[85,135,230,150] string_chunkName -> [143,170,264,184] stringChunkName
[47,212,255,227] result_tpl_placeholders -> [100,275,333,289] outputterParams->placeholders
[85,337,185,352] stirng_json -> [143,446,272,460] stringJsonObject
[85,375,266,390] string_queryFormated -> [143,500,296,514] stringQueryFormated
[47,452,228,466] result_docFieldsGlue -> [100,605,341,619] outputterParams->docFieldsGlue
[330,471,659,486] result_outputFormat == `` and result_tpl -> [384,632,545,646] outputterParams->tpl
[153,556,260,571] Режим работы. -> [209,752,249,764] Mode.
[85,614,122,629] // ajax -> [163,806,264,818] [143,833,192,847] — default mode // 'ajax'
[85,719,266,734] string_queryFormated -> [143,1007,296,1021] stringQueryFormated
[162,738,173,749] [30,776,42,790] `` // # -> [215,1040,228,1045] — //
- - -
Copying should begin at the line containing "[85,614,122,629] // ajax" and end at the last line of the material, with every line in between reproduced exactly.

### SOLUTION FOR THIS PROBLEM:
[85,614,122,629] // ajax -> [163,806,264,818] [143,833,192,847] — default mode // 'ajax'
[85,719,266,734] string_queryFormated -> [143,1007,296,1021] stringQueryFormated
[162,738,173,749] [30,776,42,790] `` // # -> [215,1040,228,1045] — //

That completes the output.